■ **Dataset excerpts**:
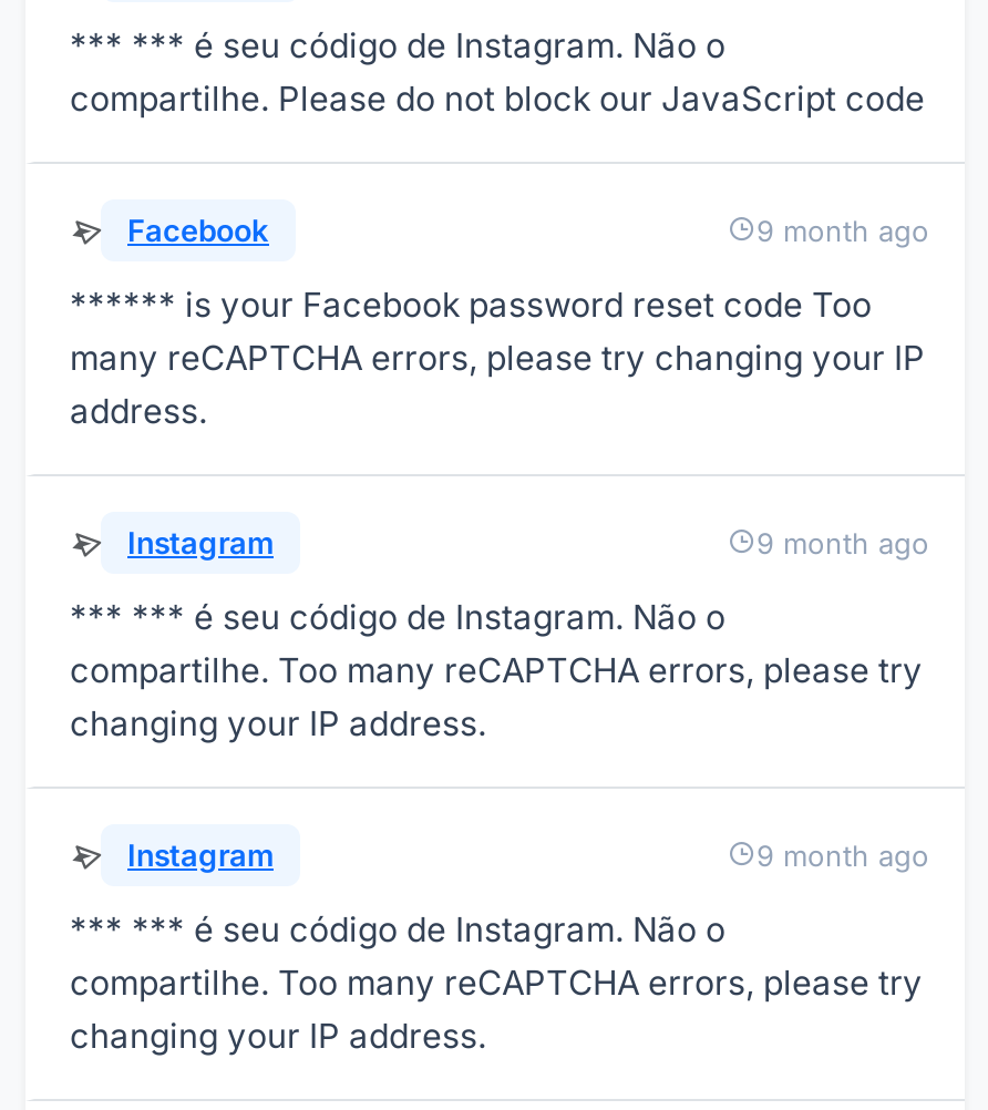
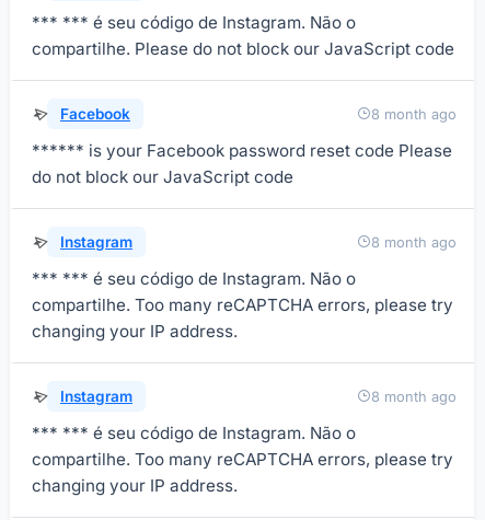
[757,214,929,247] 9 month ago -> [371,106,457,122] 8 month ago
[70,284,925,432] ****** is your Facebook password reset code Too | many reCAPTCHA errors, please try changing your IP | address. -> [32,140,452,187] ****** is your Facebook password reset code Please | do not block our JavaScript code
[757,526,929,559] 9 month ago -> [371,234,457,250] 8 month ago
[757,839,929,872] 9 month ago -> [371,388,457,405] 8 month ago

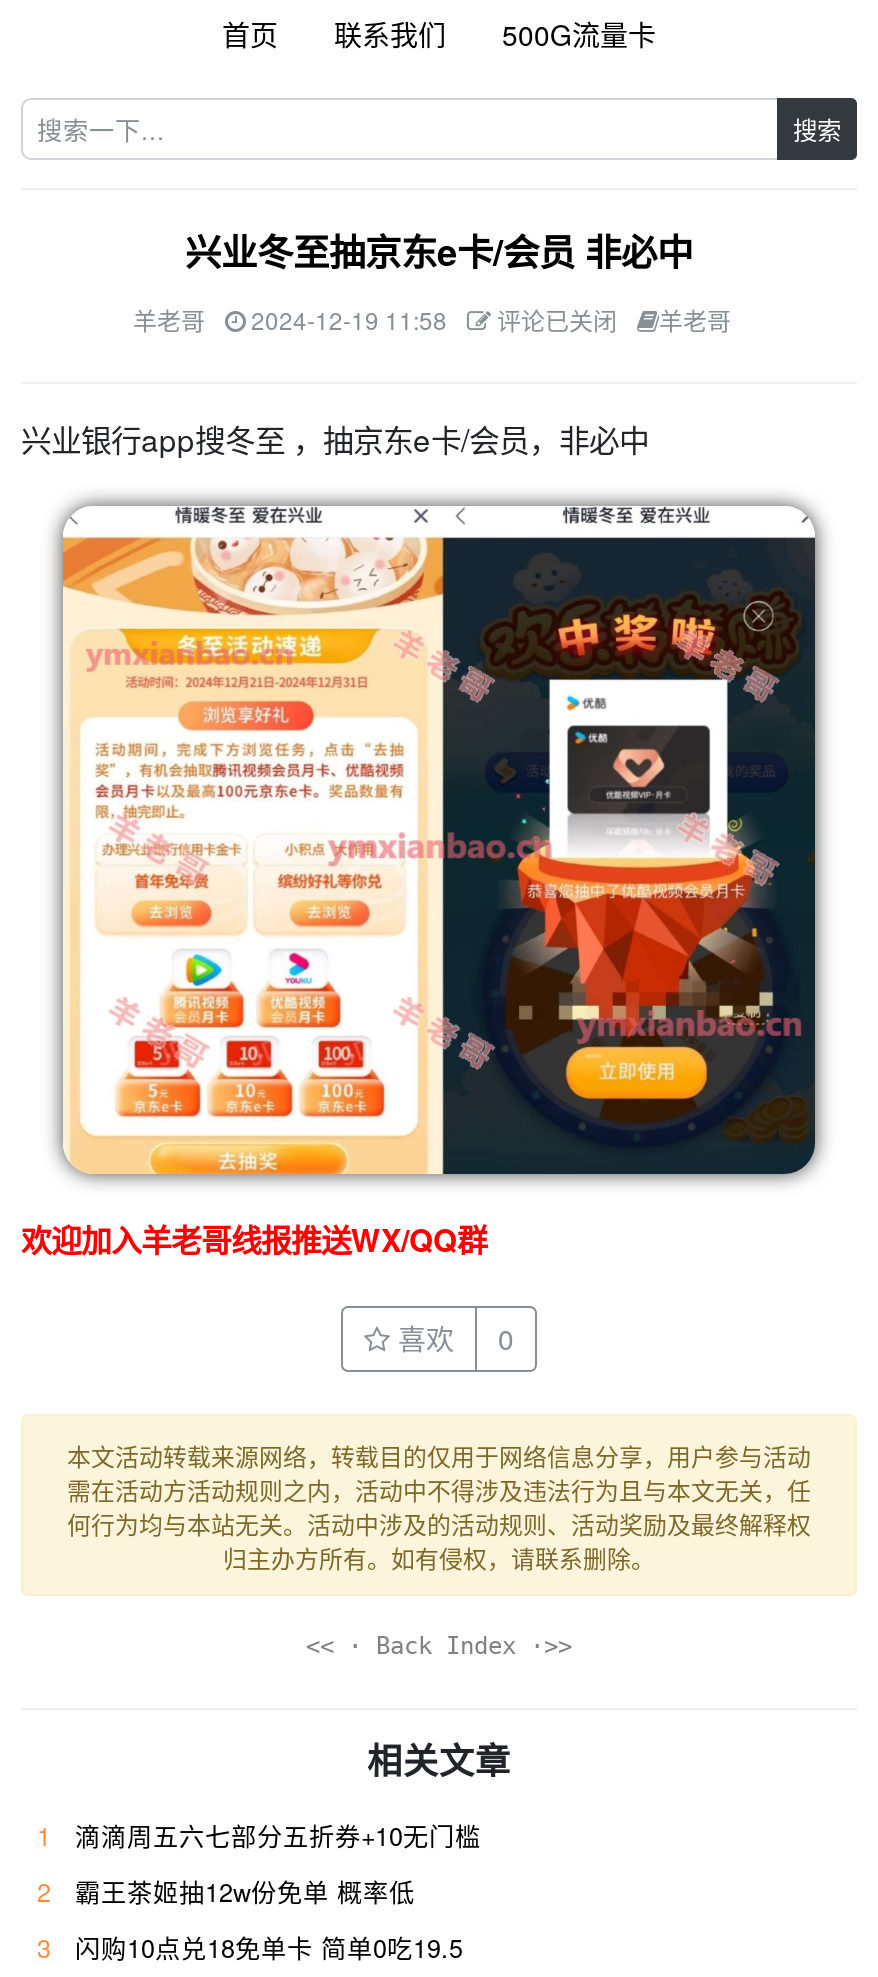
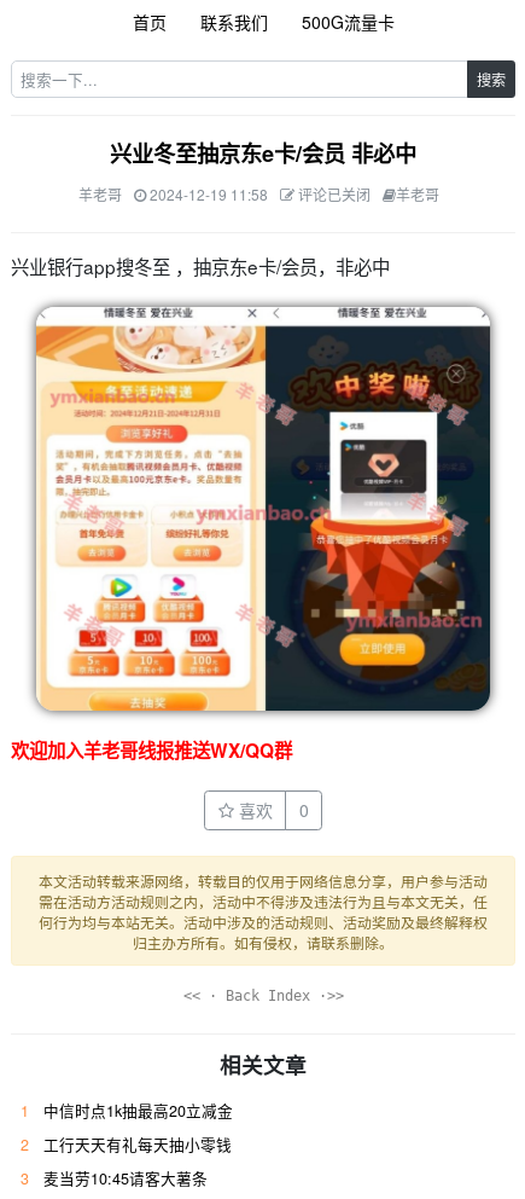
[75,1818,481,1854] 滴滴周五六七部分五折券+10无门槛 -> [43,1100,233,1122] 中信时点1k抽最高20立减金
[75,1874,415,1910] 霸王茶姬抽12w份免单 概率低 -> [43,1134,232,1156] 工行天天有礼每天抽小零钱
[75,1930,463,1966] 闪购10点兑18免单卡 简单0吃19.5 -> [43,1168,208,1189] 麦当劳10:45请客大薯条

■ **Prompt**: For this exercise, print all of the entries exactly as they appear, but without pictures.

■ **Exercise result**:
[757,214,929,247] 9 month ago -> [371,106,457,122] 8 month ago
[70,284,925,432] ****** is your Facebook password reset code Too | many reCAPTCHA errors, please try changing your IP | address. -> [32,140,452,187] ****** is your Facebook password reset code Please | do not block our JavaScript code
[757,526,929,559] 9 month ago -> [371,234,457,250] 8 month ago
[757,839,929,872] 9 month ago -> [371,388,457,405] 8 month ago

[75,1818,481,1854] 滴滴周五六七部分五折券+10无门槛 -> [43,1100,233,1122] 中信时点1k抽最高20立减金
[75,1874,415,1910] 霸王茶姬抽12w份免单 概率低 -> [43,1134,232,1156] 工行天天有礼每天抽小零钱
[75,1930,463,1966] 闪购10点兑18免单卡 简单0吃19.5 -> [43,1168,208,1189] 麦当劳10:45请客大薯条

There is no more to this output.